About this task
Output exactly the lines from the one holding "B024324 | Anno (vecchio): 1 -> 2" through the final line of the entries.

*** Block opens ***

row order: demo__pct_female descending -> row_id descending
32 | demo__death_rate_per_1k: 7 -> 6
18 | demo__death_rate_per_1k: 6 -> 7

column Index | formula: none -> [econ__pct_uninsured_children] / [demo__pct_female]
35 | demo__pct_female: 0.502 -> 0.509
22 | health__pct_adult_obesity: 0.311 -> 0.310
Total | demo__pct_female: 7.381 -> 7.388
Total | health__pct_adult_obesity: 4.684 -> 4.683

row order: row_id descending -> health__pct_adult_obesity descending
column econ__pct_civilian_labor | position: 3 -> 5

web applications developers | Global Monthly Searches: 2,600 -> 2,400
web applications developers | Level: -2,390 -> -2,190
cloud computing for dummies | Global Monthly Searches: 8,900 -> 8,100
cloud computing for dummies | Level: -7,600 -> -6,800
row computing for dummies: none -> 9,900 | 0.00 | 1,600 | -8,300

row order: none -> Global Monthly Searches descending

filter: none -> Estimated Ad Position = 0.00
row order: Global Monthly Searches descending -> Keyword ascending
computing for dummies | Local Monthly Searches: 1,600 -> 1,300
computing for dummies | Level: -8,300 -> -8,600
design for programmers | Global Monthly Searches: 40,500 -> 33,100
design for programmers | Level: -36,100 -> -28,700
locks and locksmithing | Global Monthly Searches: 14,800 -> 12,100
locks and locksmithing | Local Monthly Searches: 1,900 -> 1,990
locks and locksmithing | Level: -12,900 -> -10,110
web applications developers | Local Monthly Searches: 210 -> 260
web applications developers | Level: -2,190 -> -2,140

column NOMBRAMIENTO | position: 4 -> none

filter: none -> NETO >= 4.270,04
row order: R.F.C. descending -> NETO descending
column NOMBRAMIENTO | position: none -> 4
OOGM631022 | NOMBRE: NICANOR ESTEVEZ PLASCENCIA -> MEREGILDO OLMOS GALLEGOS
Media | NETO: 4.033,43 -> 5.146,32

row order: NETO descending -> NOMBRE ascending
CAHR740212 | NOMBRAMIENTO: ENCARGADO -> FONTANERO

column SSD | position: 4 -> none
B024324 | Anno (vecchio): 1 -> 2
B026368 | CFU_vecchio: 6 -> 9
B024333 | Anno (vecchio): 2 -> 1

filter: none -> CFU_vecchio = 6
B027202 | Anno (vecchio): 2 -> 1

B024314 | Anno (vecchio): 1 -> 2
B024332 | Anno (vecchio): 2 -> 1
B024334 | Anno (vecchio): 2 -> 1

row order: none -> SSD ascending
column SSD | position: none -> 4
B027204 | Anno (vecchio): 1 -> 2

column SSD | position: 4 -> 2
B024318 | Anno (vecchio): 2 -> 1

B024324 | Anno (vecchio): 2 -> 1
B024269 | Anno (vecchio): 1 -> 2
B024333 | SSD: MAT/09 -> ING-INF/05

*** Block closes ***

Task answer
B024324 | Anno (vecchio): 1 -> 2
B026368 | CFU_vecchio: 6 -> 9
B024333 | Anno (vecchio): 2 -> 1

filter: none -> CFU_vecchio = 6
B027202 | Anno (vecchio): 2 -> 1

B024314 | Anno (vecchio): 1 -> 2
B024332 | Anno (vecchio): 2 -> 1
B024334 | Anno (vecchio): 2 -> 1

row order: none -> SSD ascending
column SSD | position: none -> 4
B027204 | Anno (vecchio): 1 -> 2

column SSD | position: 4 -> 2
B024318 | Anno (vecchio): 2 -> 1

B024324 | Anno (vecchio): 2 -> 1
B024269 | Anno (vecchio): 1 -> 2
B024333 | SSD: MAT/09 -> ING-INF/05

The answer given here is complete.